Potential Consequences: Not implementing recommended changes can lead to the same legal issues as not conducting an assessment at all. In some cases, it could be worse, as you have acknowledged the risks but opted not to mitigate them.

Examples of Not Implementing Security Recommendations

The following examples present circumstances where a security assessment was performed, but the recommendations were not implemented.

1. A hotel conducted a security assessment that flagged malfunctioning cameras at its entrances. Due to budget concerns, management delayed repairs. Months later, an intruder assaulted a guest, and the lack of functioning cameras made it impossible to identify the perpetrator. The hotel faced significant legal repercussions for not acting on known security risks.
   
   
2. A security assessment warned a government office building about the lack of proper mail screening equipment, highlighting the risk of dangerous items entering undetected. Ignoring the recommendation, the office continued operations until a package containing harmful materials was delivered, causing injuries and an evacuation. Legal action followed, with the agency held liable for failing to address a known security risk that could have been prevented with proper screening measures.

Balancing Costs and Safety

So, you perform an assessment, but you do not have the budget to implement all of the recommendations.

It's understandable that budget constraints can impact your ability to implement security improvements. However, prioritizing the most critical vulnerabilities and seeking cost-effective solutions can help balance financial concerns with the need for safety.

Prioritize Risks: Focus on addressing the most significant vulnerabilities first. This approach helps manage resources effectively while enhancing security.

Seek Professional Advice:Security professionals can provide guidance on which measures are essential and which can be phased in over time.

Regular Reviews: Conduct regular reviews of your security measures to ensure they remain effective and adjust as necessary.

Good-Faith Effort Can Mitigate Liability

The last building we assessed had over 40 recommendations to improve security. Some of these recommendations were inexpensive, while others needed to be placed in a capital improvement plan and budgeted for over multiple years. Having a professional assessment and starting the implementation process of affordable and high-priority recommendations is critical to demonstrate your intention of improving security.

Showing a good faith effort to implement security recommendations while budgeting for more expensive improvements can help protect the building owner from future liabilities. While it does not completely eliminate the risk, the courts generally consider whether an owner acted reasonably given the circumstances. 

Reasonable action includes financial constraints when determining liability. By prioritizing critical recommendations, documenting the reasons for delays, and actively planning to address the remaining issues, the owner demonstrates due diligence, which can serve as a defense if an incident occurs.

Conclusion

Both ignoring the need for a security assessment and failing to implement its recommendations can significantly increase your liability. Security assessments are essential for identifying potential risks and vulnerabilities that could lead to incidents, property damage, or injury. Overlooking these risks not only endangers occupants but also exposes property owners to legal and financial consequences.

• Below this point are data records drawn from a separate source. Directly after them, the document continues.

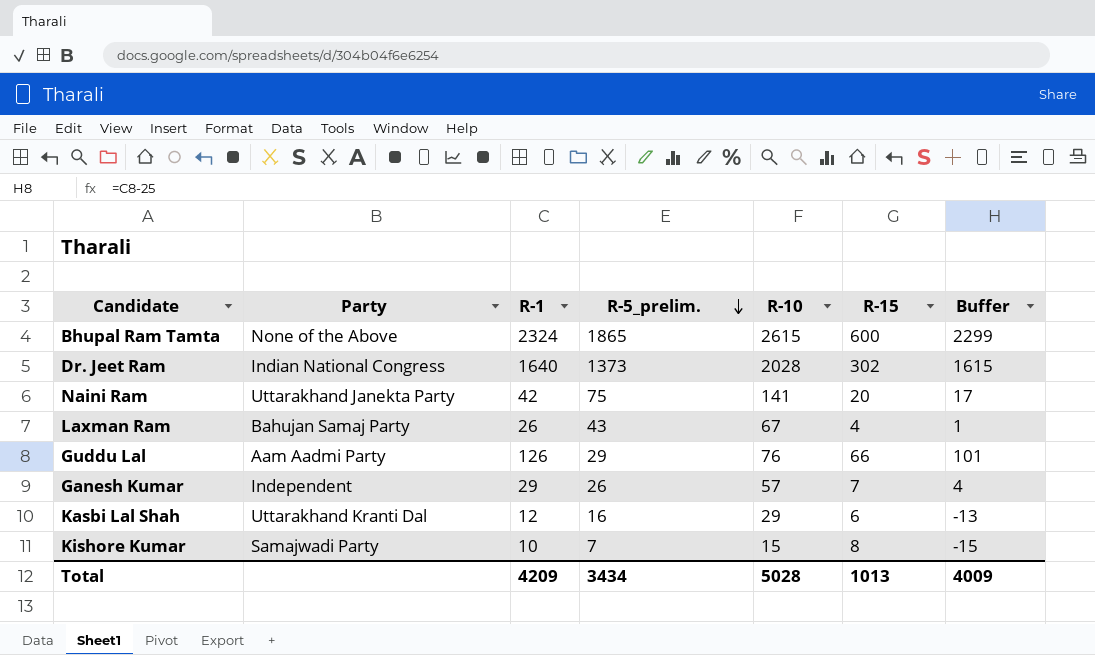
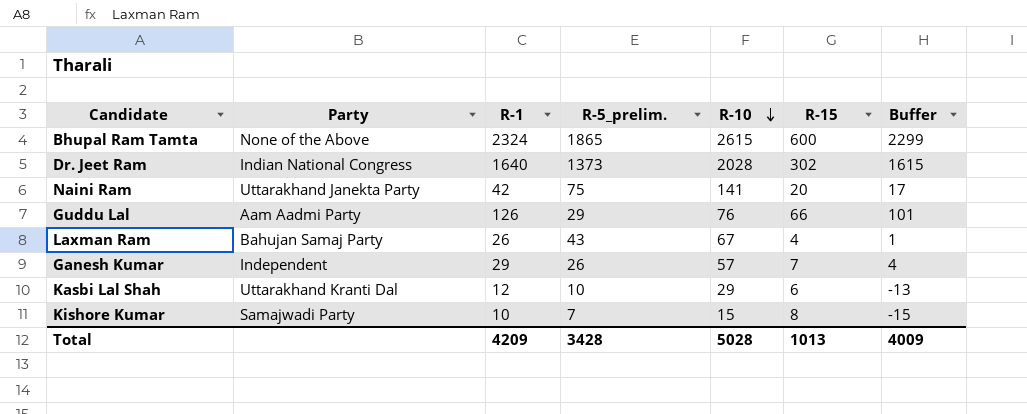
row order: R-5_prelim. descending -> R-10 descending
Kasbi Lal Shah | R-5_prelim.: 16 -> 10
Total | R-5_prelim.: 3434 -> 3428

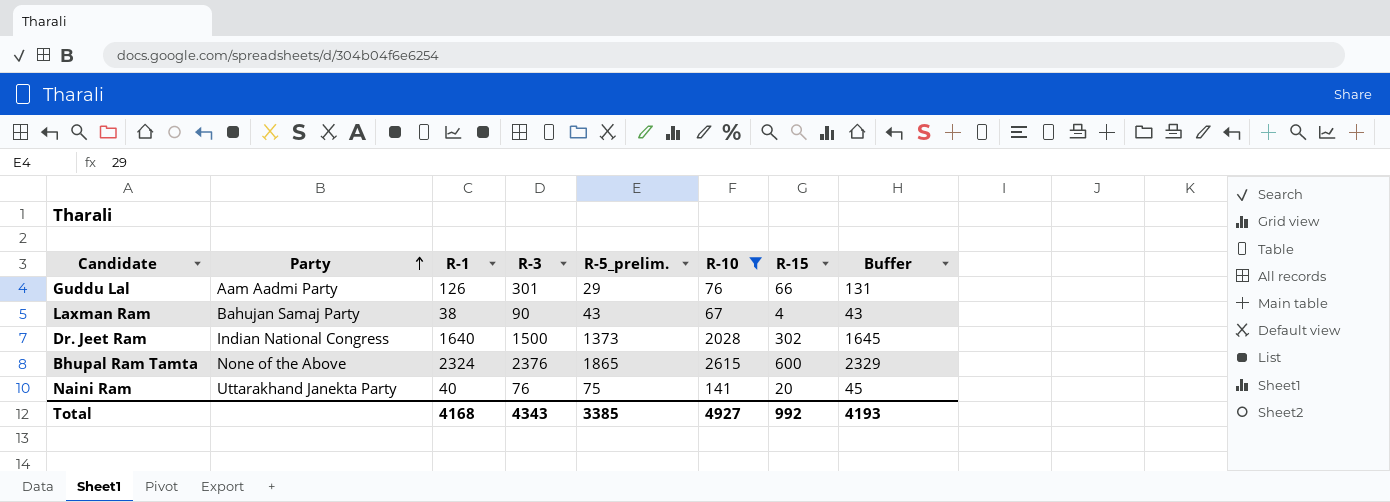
filter: none -> R-10 >= 67
row order: R-10 descending -> Party ascending
column R-3 | position: none -> 4
column Buffer | formula: [R-1] - 25 -> [R-1] + 5
Laxman Ram | R-1: 26 -> 38
Naini Ram | R-1: 42 -> 40
Total | R-1: 4209 -> 4168
Total | R-5_prelim.: 3428 -> 3385
Total | R-10: 5028 -> 4927
Total | R-15: 1013 -> 992
Total | Buffer: 4009 -> 4193

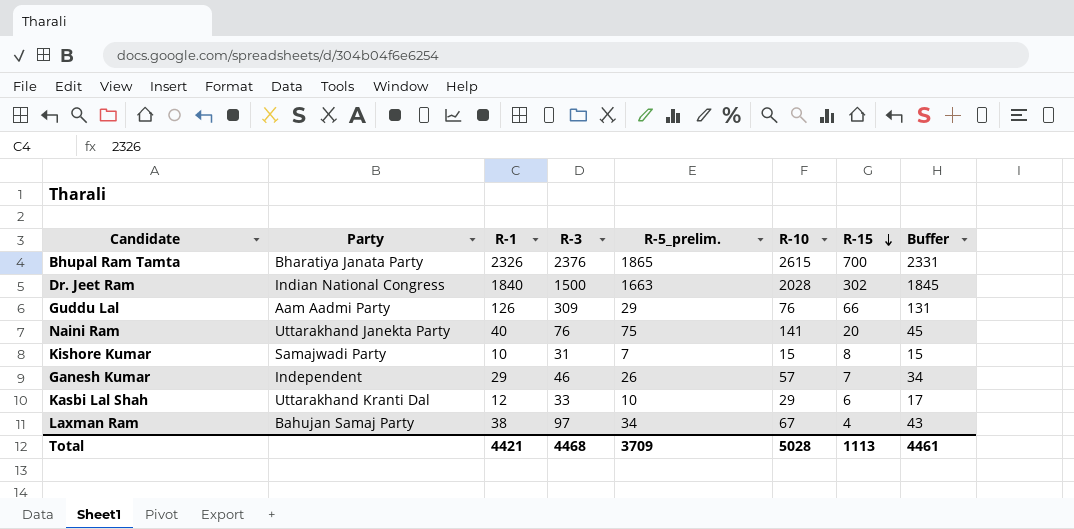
filter: R-10 >= 67 -> none
row order: Party ascending -> R-15 descending
Bhupal Ram Tamta | Party: None of the Above -> Bharatiya Janata Party
Bhupal Ram Tamta | R-1: 2324 -> 2326
Bhupal Ram Tamta | R-15: 600 -> 700
Bhupal Ram Tamta | Buffer: 2329 -> 2331
Dr. Jeet Ram | R-1: 1640 -> 1840
Dr. Jeet Ram | R-5_prelim.: 1373 -> 1663
Dr. Jeet Ram | Buffer: 1645 -> 1845
Guddu Lal | R-3: 301 -> 309
Laxman Ram | R-3: 90 -> 97
Laxman Ram | R-5_prelim.: 43 -> 34
Total | R-1: 4168 -> 4421
Total | R-3: 4343 -> 4468
Total | R-5_prelim.: 3385 -> 3709
Total | R-10: 4927 -> 5028
Total | R-15: 992 -> 1113
Total | Buffer: 4193 -> 4461

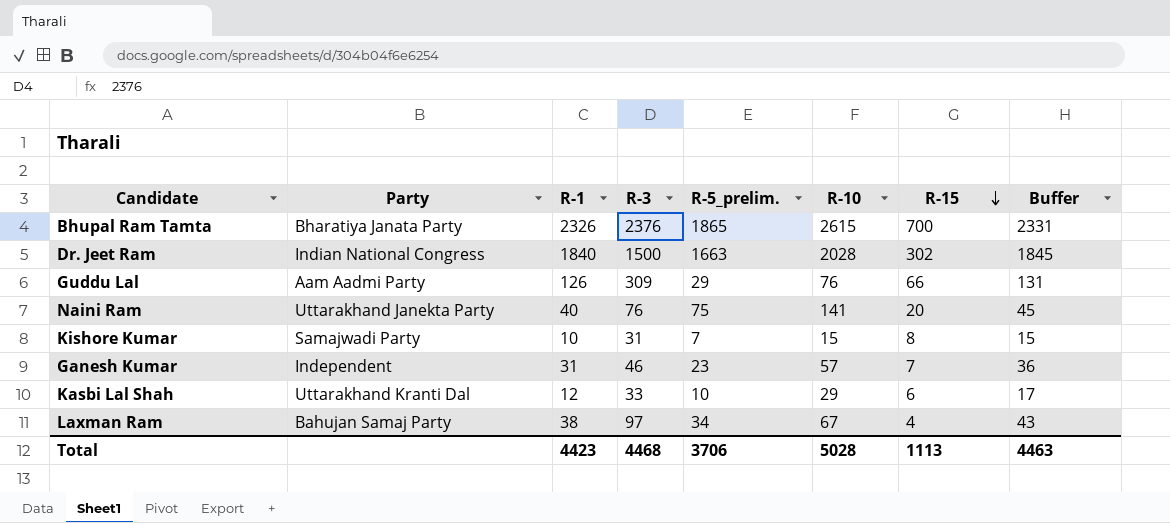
Ganesh Kumar | R-1: 29 -> 31
Ganesh Kumar | R-5_prelim.: 26 -> 23
Ganesh Kumar | Buffer: 34 -> 36
Total | R-1: 4421 -> 4423
Total | R-5_prelim.: 3709 -> 3706
Total | Buffer: 4461 -> 4463

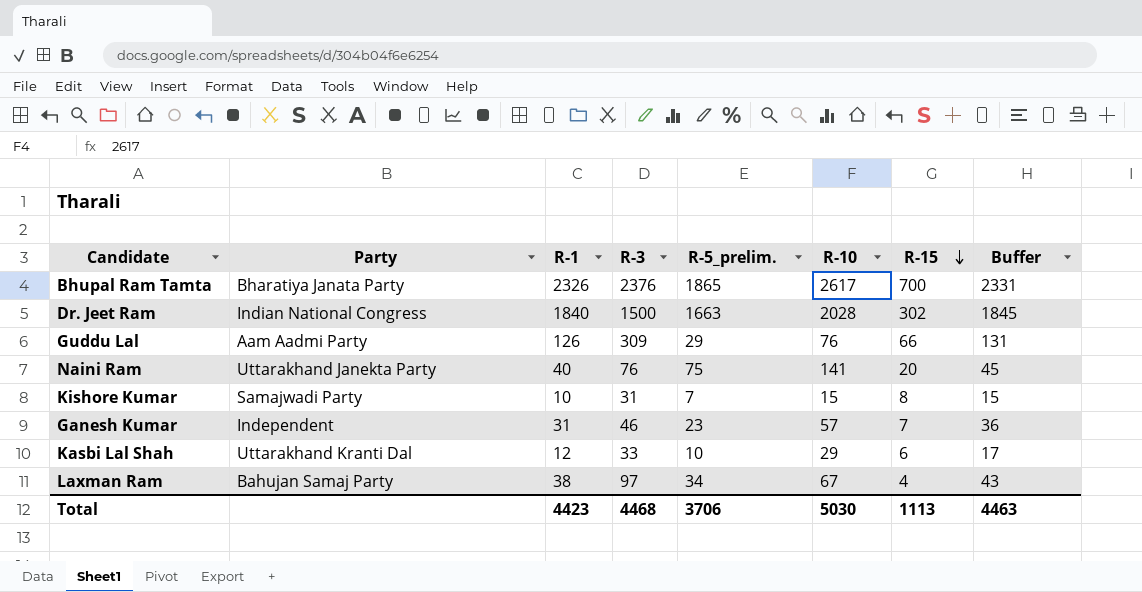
Bhupal Ram Tamta | R-10: 2615 -> 2617
Total | R-10: 5028 -> 5030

To minimize these risks, it’s crucial to proactively manage security through regular assessments, implementing necessary changes, and maintaining a robust security program. By taking these steps, you not only protect your property and occupants but also demonstrate a commitment to safety and compliance. Proactive security management is more than a legal obligation—it’s a safeguard against preventable incidents and a cornerstone of responsible ownership.